What this task involves: Your task is to filter the data below down to the lines holding "primitive".

═══ Input for this task ═══

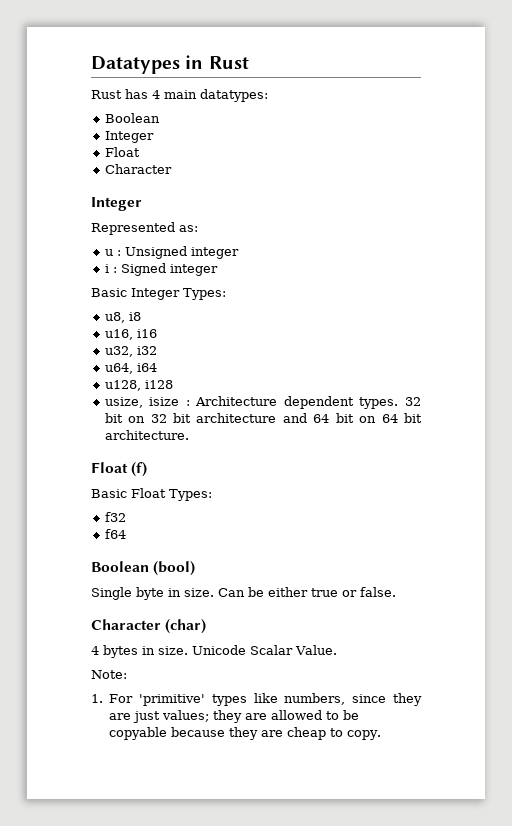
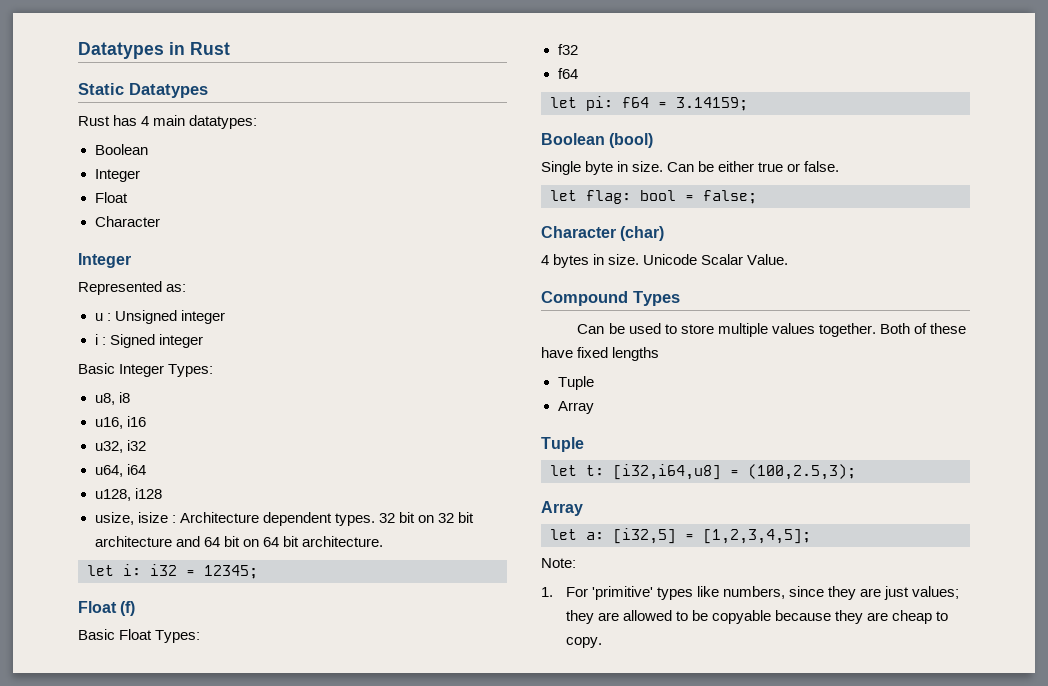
+ Static Datatypes
+ let i: i32 = 12345;
+ let pi: f64 = 3.14159;
+ let flag: bool = false;
+ Compound Types
+ Can be used to store multiple values together. Both of these have fixed lengths
+ Tuple
+ Array
+ Tuple
+ let t: [i32,i64,u8] = (100,2.5,3);
+ Array
+ let a: [i32,5] = [1,2,3,4,5];

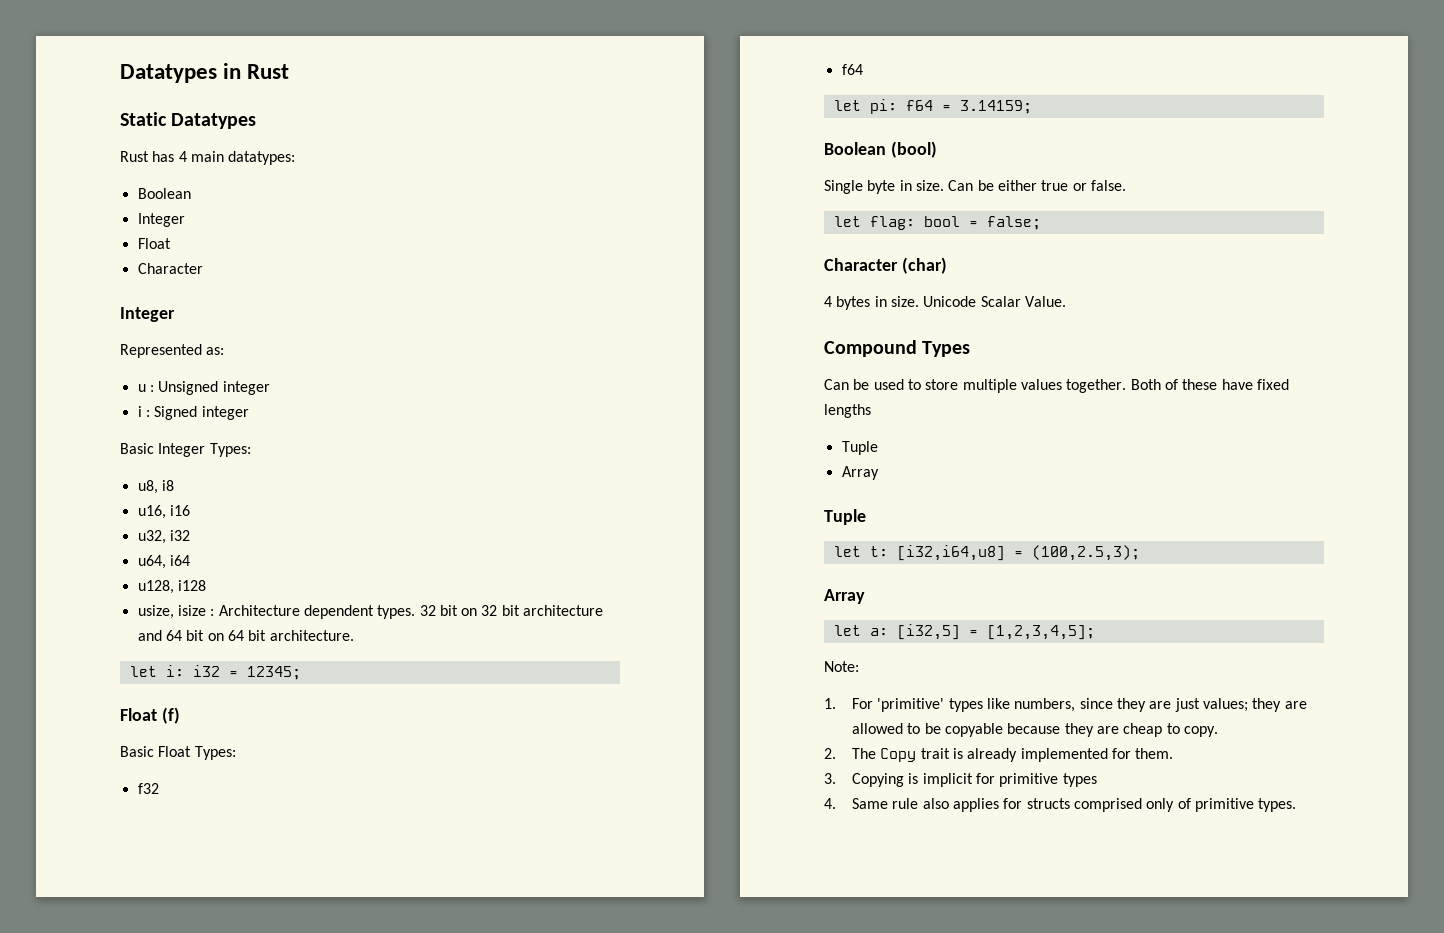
+ 2. The Copy trait is already implemented for them.
+ 3. Copying is implicit for primitive types
+ 4. Same rule also applies for structs comprised only of primitive types.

═══

Result for this task:
+ 3. Copying is implicit for primitive types
+ 4. Same rule also applies for structs comprised only of primitive types.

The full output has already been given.